Cadwell writes that, in 1999, after being granted a fellowship at the American Academy in Rome, he hoped to study the work of Carlo Scarpa, in particular the Querini Stampalia Foundation in Venice, discussed at length in the first chapter. After studying and drawing Scarpa's meticulous details at length, Cadwell discovered that "The drawings refused to cooperate. No matter how I arranged the details on the walls, they resisted an order." From this resistance emerged this book, which does not discuss the clear, perfectly articulated theories of architecture (e.g. Le Corbusier and his contemporary rationalist disciples), but rather the materials of architecture that resist explanation, a thickness of material that expands beyond its physical depth.
Cadwell performs this operation again and again, tying each architect's conceptual project to the physical, material nature of their buildings. Scarpa's details flow and dissolve like the water that runs through them, Wright's Jacobs house moves in and out of his idyllic, suburban vision of the broadacre city, and Mies's Farnsworth house is revealed not as a heroic mastery of nature, but as the epitome of humility, reinserting and immersing its occupant in the surrounding environment. Cadwell has the ability to make all of these apparent at a larger level, but always zooms in and out -- the details of architecture truly become the analogue for the world around it.

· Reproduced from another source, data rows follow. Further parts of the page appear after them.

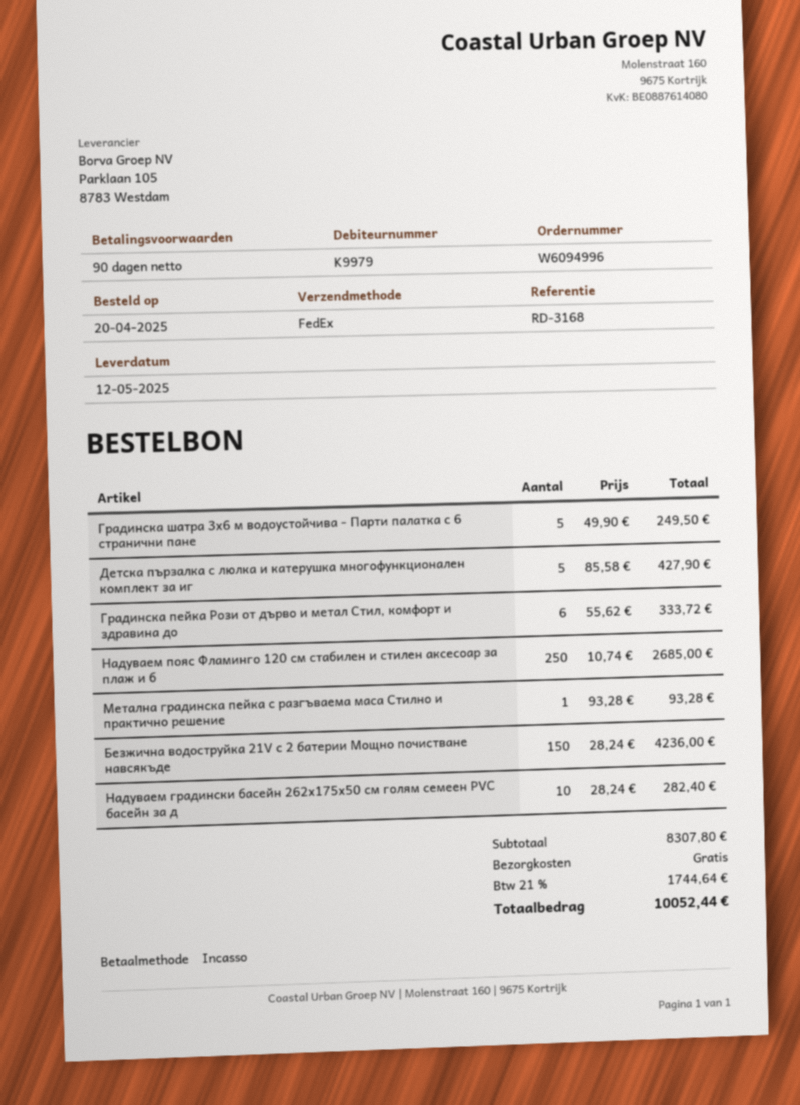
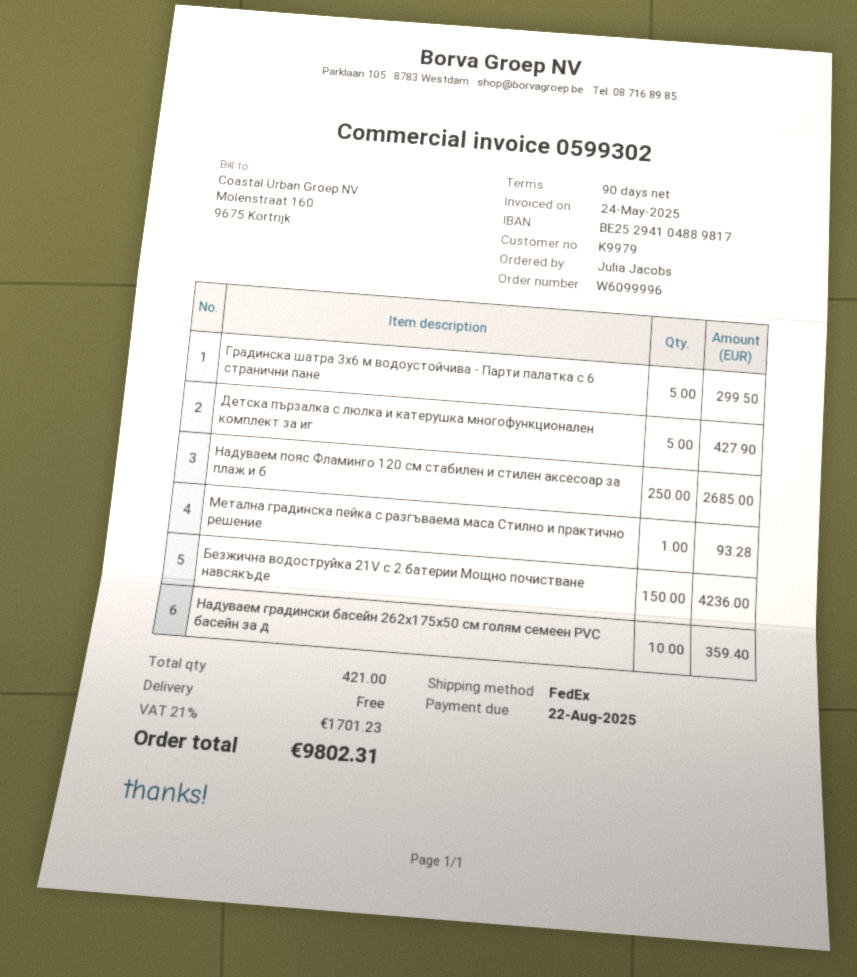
order number: W6094996 -> W6099996
Градинска шатра 3x6 м водоустойчива - Парти палатка с 6 странични пане: 5 for 249.50 -> 5 for 299.50
Градинска пейка Рози от дърво и метал Стил, комфорт и здравина до: 6 for 333.72 -> none
Надуваем градински басейн 262x175x50 см голям семеен PVC басейн за д: 10 for 282.40 -> 10 for 359.40
tax: 21% = 1744.64 -> 21% = 1701.23
total: 10052.44 -> 9802.31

Finally, Cadwell's book suggests an alternate path for contemporary practice (though it never does so explicitly, a tactic that I believe carries more weight than even a manifesto). The architects discussed here are concerned with the architectural object, the physical entity of architecture. Today's image-driven architectural culture is more invested in the rendering than the building itself, the concept over the detail, architecture as graphic design--flat, flashy, and fatuous. Cadwell's analyses point toward a reevaluation of the material nature of buildings, a position that will undoubtedly be disregarded by some as hopelessly atavistic, but a position that asserts architecture in its barest, most exposed state, as the physical negotiation of the myriad worldly forces surrounding it.
good insight
Great way of looking, and describing, architecture. Although the buildings are well known, at least in photos by most architects, the deep descriptions and analisis gives them (the buildings) a new breath and depth, specialy for those of us who haven't experienced them in person. And it is a good interesting read, not a huge bore as most of these (written architecture) things are.